COLUMBUS, Ohio — According to Nationwide Children's Hospital researchers, 63,000 children under the age of six years experienced out-of-hospital medication errors annually between 2002 and 2012. One child is affected every eight minutes, usually by a well-meaning parent or caregiver unintentionally committing a medication error.


 



However, in a study published Monday in the jounral Pediatrics, researchers found that medication errors among cough-and-cold medications decreased signficantly. Analgesics (25.2%) were most commonly involved in medication errors, followed by cough-and-cold preparations (24.6%).
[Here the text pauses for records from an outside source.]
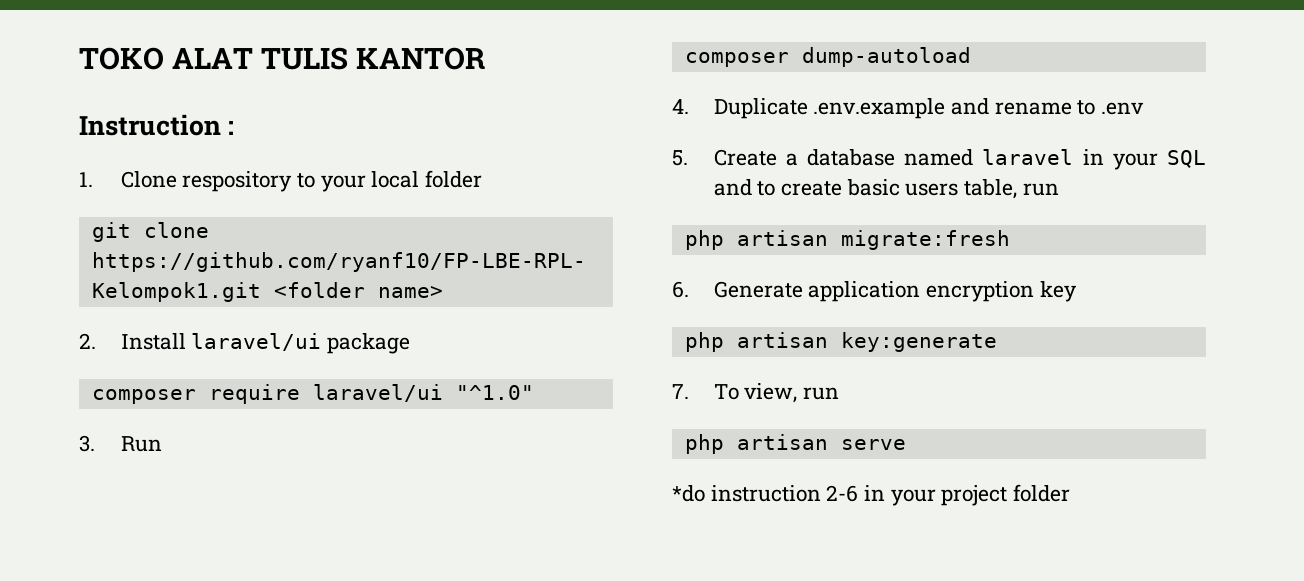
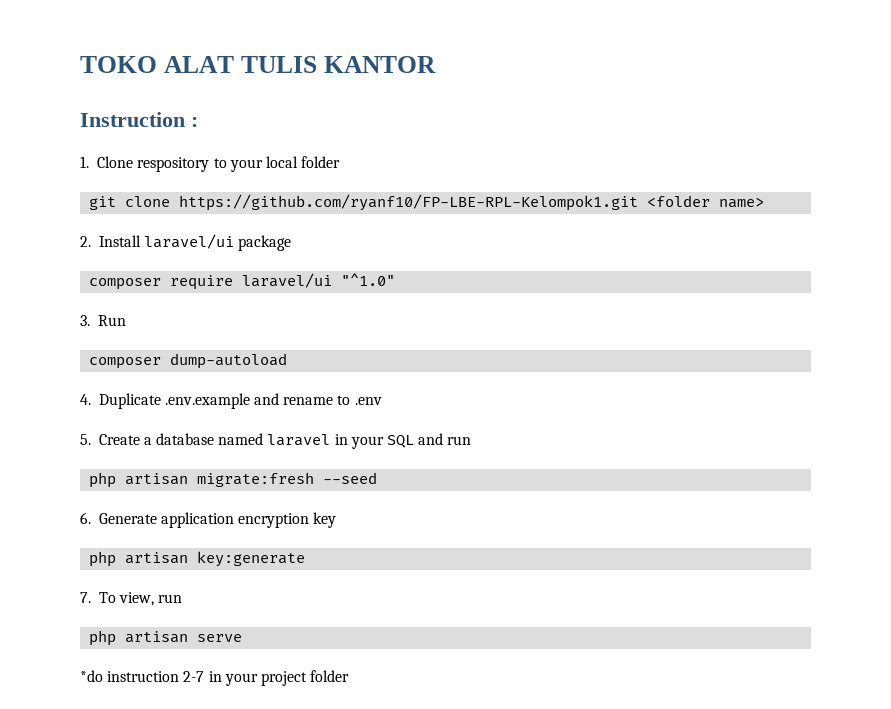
[757,179,1017,199] to create basic users table, -> (444, 439) none
(1010, 240) none -> [323,472,378,484] --seed
[826,485,859,502] 2-6 -> [183,671,205,682] 2-7

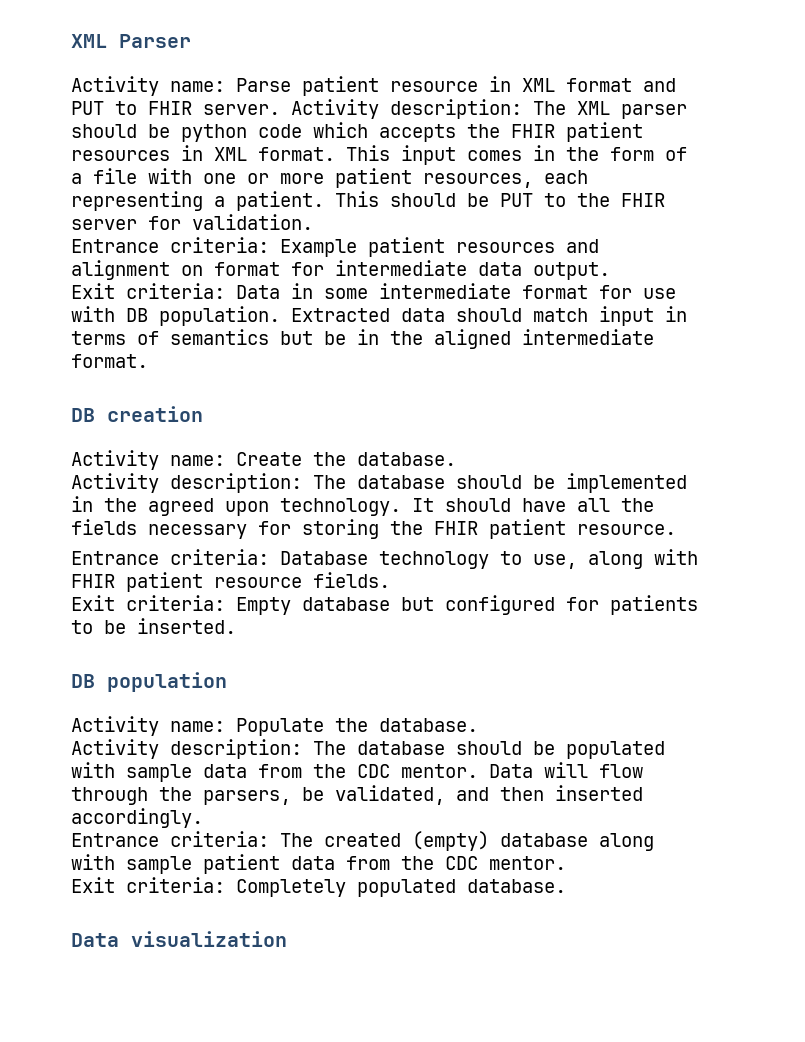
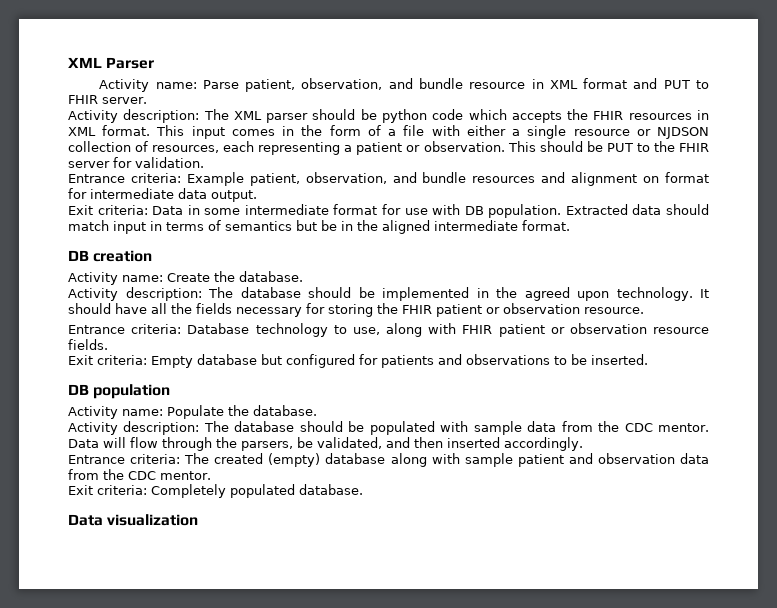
[302,76,379,96] patient -> [245,78,464,92] patient, observation, and bundle
(280, 109) none -> (147, 100) //
[566,122,643,142] patient -> (624, 115) none
[203,168,412,188] one or more patient -> [466,125,710,139] [68,141,149,152] either a single resource or NJDSON collection of
[236,191,324,211] patient. -> [356,141,505,155] patient or observation.
[368,237,445,257] patient -> [249,172,467,186] patient, observation, and bundle
(566, 529) none -> [486,303,580,314] or observation
(203, 582) none -> [550,323,647,334] or observation
(698, 605) none -> [438,354,550,365] and observations
(280, 864) none -> [568,453,675,464] and observation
Ingestion accounted for 96.2% of events, and 27% of medication errors were attributed to inadvertently taking or being given medication twice. 


 



"This is more common than people may realize," said Huiyun Xiang, director of the Center for Pediatric Trauma Research at Nationwide Children's Hospital and senior author of the study. "We found that younger children are more apt to experience error than older children, with children under age one accounting for 25% of incidents." 


 


"There are public health strategies being used to decrease the frequency and severity of medication errors among young children," said Henry Spiller, director of the Central Ohio Poison Center and co-author of the study. "Product packaging needs to be redesigned in a way that provides accurate dosing devices and instructions, and better labeling to increase visibility to parents."


 


“The makers of over-the-counter medicines are encouraged to see that voluntary label changes to children’s cough and cold products have contributed to a reduction in medication errors in this category, and we remain committed to continuing our efforts to prevent all medication errors,” stated Scott Melville, president and CEO of the Consumer Healthcare Products Association.


 


In 2007, members of CHPA voluntarily withdrew infant cough and cold products and added further voluntary label changes in 2008 for use only in children ages 4 and older. The organization also launched educational programming to communicate the changes.


 


“Through the CHPA Educational Foundation, we work with government agencies and healthcare professional groups to remind parents of young children to always read and follow the label and to store medicines up and away and out of sight," Melville said. "Reading and following the label and using the proper dosing device that comes with the medicine are key steps parents and caregivers should always take to ensure they treat their children with care."


 


In recent years, the industry has made additional efforts to reduce medication errors. In mid-2011, CHPA members voluntarily transitioned to one concentration of single-ingredient pediatric liquid acetaminophen. At the same, the industry standardized the dosing unit of measurement and provided age-appropriate dosing devices in all packages.


 


"Since the Pediatrics study includes data compiled from 2002 to 2012, we have yet to see how the pediatric acetaminophen changes have helped reduce medication errors," Melville said. "We have also filed a citizen’s petition calling on FDA to require manufacturers to include age- and weight-based dosing directions on the label for infants as young as 6 months. Unfortunately, the approved label today only directs caregivers to consult a doctor for children under age 2.”